◆ Data records
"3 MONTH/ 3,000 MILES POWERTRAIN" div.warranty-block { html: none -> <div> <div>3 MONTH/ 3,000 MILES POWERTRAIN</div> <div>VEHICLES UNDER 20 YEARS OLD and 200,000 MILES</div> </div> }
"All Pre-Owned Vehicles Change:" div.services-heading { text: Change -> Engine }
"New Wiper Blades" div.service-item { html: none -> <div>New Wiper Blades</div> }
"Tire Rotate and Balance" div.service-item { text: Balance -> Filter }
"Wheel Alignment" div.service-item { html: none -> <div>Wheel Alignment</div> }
---
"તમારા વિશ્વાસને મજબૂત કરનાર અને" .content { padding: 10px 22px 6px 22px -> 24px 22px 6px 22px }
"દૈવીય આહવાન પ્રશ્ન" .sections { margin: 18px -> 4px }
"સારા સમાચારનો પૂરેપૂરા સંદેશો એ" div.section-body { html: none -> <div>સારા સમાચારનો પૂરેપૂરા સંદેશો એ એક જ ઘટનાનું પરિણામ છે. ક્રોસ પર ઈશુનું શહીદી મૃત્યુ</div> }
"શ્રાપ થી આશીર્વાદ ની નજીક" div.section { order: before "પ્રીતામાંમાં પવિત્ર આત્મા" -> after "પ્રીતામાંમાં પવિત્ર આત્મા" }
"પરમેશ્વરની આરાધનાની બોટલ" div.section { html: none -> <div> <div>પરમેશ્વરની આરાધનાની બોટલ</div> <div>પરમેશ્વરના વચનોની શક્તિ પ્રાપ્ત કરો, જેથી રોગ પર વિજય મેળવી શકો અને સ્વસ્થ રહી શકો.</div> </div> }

◆ The task
Only the lines from the one containing "વિશ્વાસને મજબૂત કરનાર" through the one containing "-> <div> <div>પરમેશ્વરની" are to be retyped, both boundary lines included, with no other material.

◆ Solution to this task
"તમારા વિશ્વાસને મજબૂત કરનાર અને" .content { padding: 10px 22px 6px 22px -> 24px 22px 6px 22px }
"દૈવીય આહવાન પ્રશ્ન" .sections { margin: 18px -> 4px }
"સારા સમાચારનો પૂરેપૂરા સંદેશો એ" div.section-body { html: none -> <div>સારા સમાચારનો પૂરેપૂરા સંદેશો એ એક જ ઘટનાનું પરિણામ છે. ક્રોસ પર ઈશુનું શહીદી મૃત્યુ</div> }
"શ્રાપ થી આશીર્વાદ ની નજીક" div.section { order: before "પ્રીતામાંમાં પવિત્ર આત્મા" -> after "પ્રીતામાંમાં પવિત્ર આત્મા" }
"પરમેશ્વરની આરાધનાની બોટલ" div.section { html: none -> <div> <div>પરમેશ્વરની આરાધનાની બોટલ</div> <div>પરમેશ્વરના વચનોની શક્તિ પ્રાપ્ત કરો, જેથી રોગ પર વિજય મેળવી શકો અને સ્વસ્થ રહી શકો.</div> </div> }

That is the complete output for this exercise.